Waters ends this essay with “But we must also think broadly about curricular interventions, for it is only when the tools and processes for answering ‘why possible?’ questions are reliable enough to be introduced to and used productively by scores of students at once that the digital humanities could be said to have reached maturity.” Clearly, a challenge is figuring out how to adapt DH tools and methodologies for use in an undergraduate curriculum.

Out of the blatantly commercial

Now that I’m back in the non-profit world of libraries and academia my efforts are no longer slanted towards that simple question of survival, “How do I make money?” A salary is a remarkable thing (as is a job with benefits). And that frees up my thinking and efforts.

For eight years I lived in Argentina and for the first several years of that period I kept a blog about Buenos Aires, which mostly delved into the cultural heritage of that city.

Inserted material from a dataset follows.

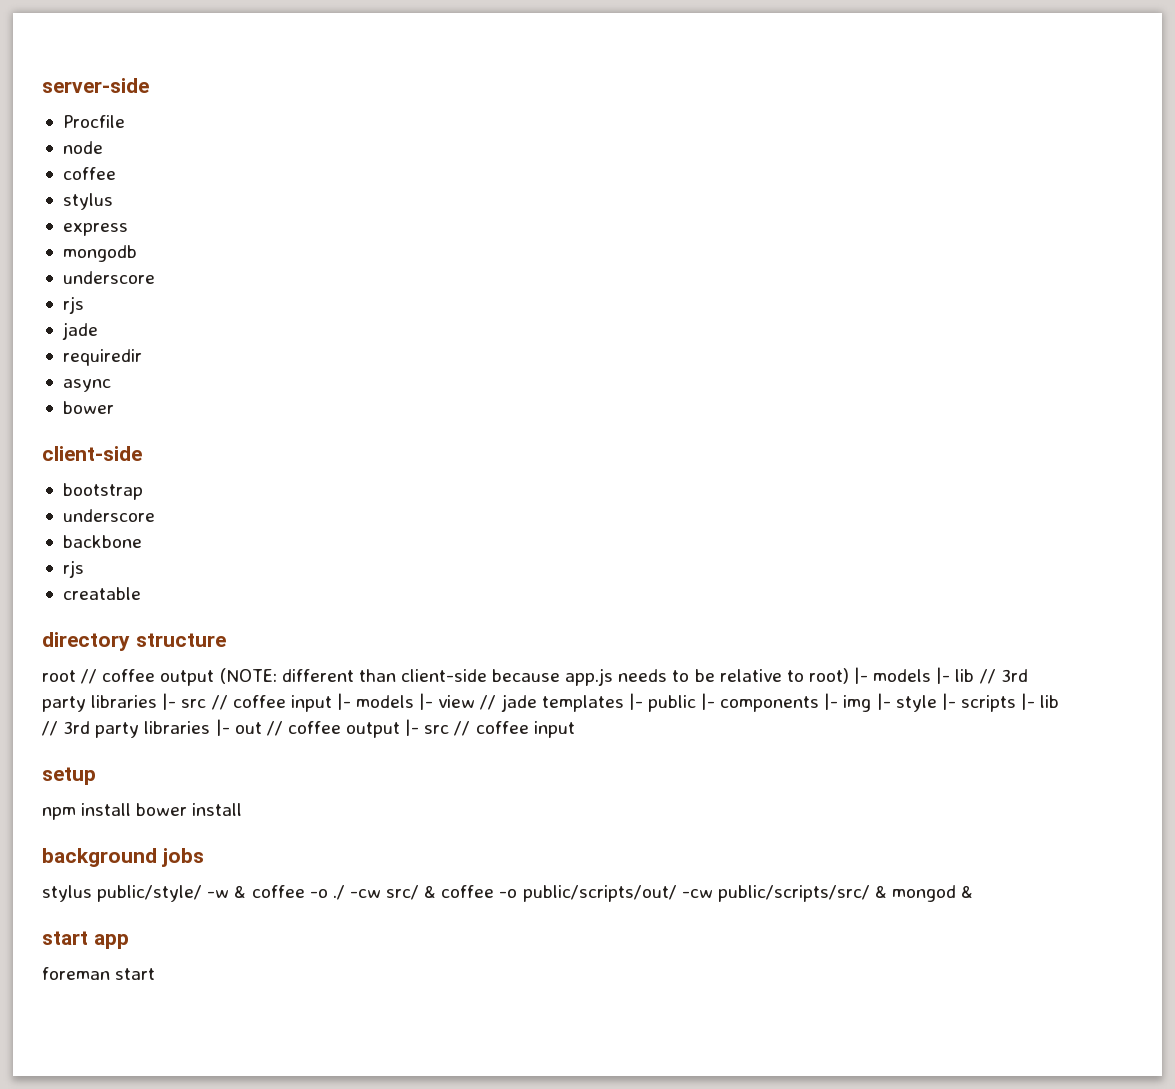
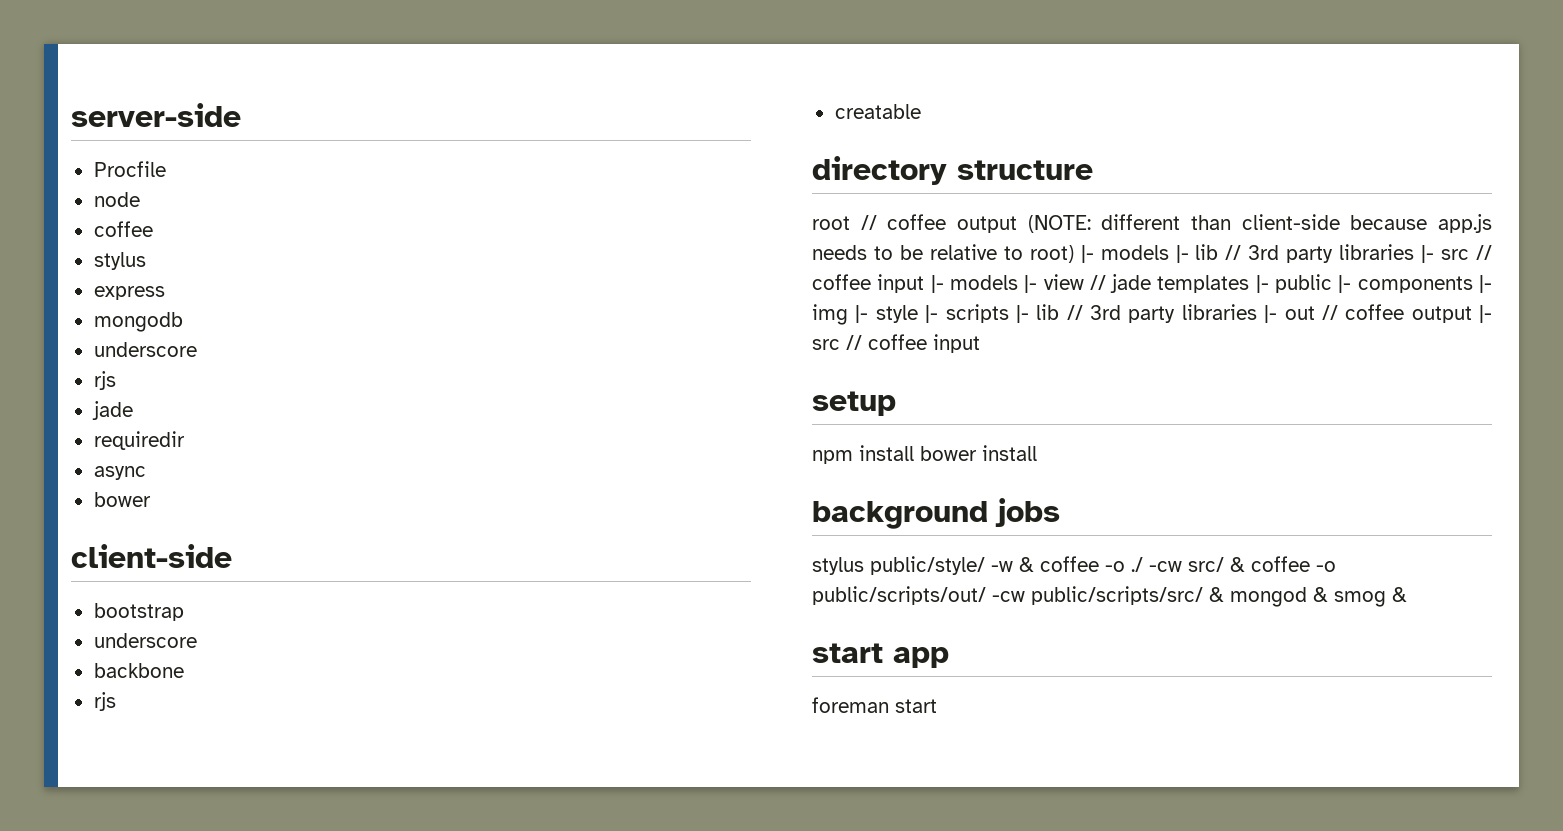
(974, 891) none -> [1334,587,1407,607] smog &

The aims of that blog were never commercial. However, I did repurpose the content for a couple of very money-making purposes because, quite frankly, I needed to pursue every form of income I could manage. Around 2006 – 2008 the blog was quite popular and received a large number of incoming link and corresponding traffic.

A few of the ways I repurposed selected content:

  • A free 57-page PDF book of selected postings
  • A highly visual ebook 4 Perfect Days in Buenos Aires. (I actually did make a fairly significant amount from this ebook but decided to make it freely available when I no longer had time to revise the contents.)
  • An iPhone app Buenos Aires in 4 Days. I charged for this app, initially. First, $2.99, then I dropped it to $1.99. Then to $0.99. Then, also, I no longer had time to update the app I made it free. The app remains surprisingly popular for such a niche product with total downloads over 8,000.

Of course, in the end, I never did make much from these efforts and ended up opening these initiatives and making the products free to all.

With almost 500 blog postings about Buenos Aires I have quite a set of content, only parts of which have found their way into other products. In fact, my Buenos Aires blog has over 125,000 words. That’s the equivalent of a lengthy, though unedited book. In book form the blog would be over 400 pages (not counting images)!

I’ve often thought of closing out the blog but I’m not quite done with what I have to say about Buenos Aires. Besides, though I may no longer live there, I will go back for a visit every year. With my renewed focus on the ways that digital content is represented on the Web and in apps I will be using my Buenos Aires blog as a testbed for exploring topics in the digital humanities.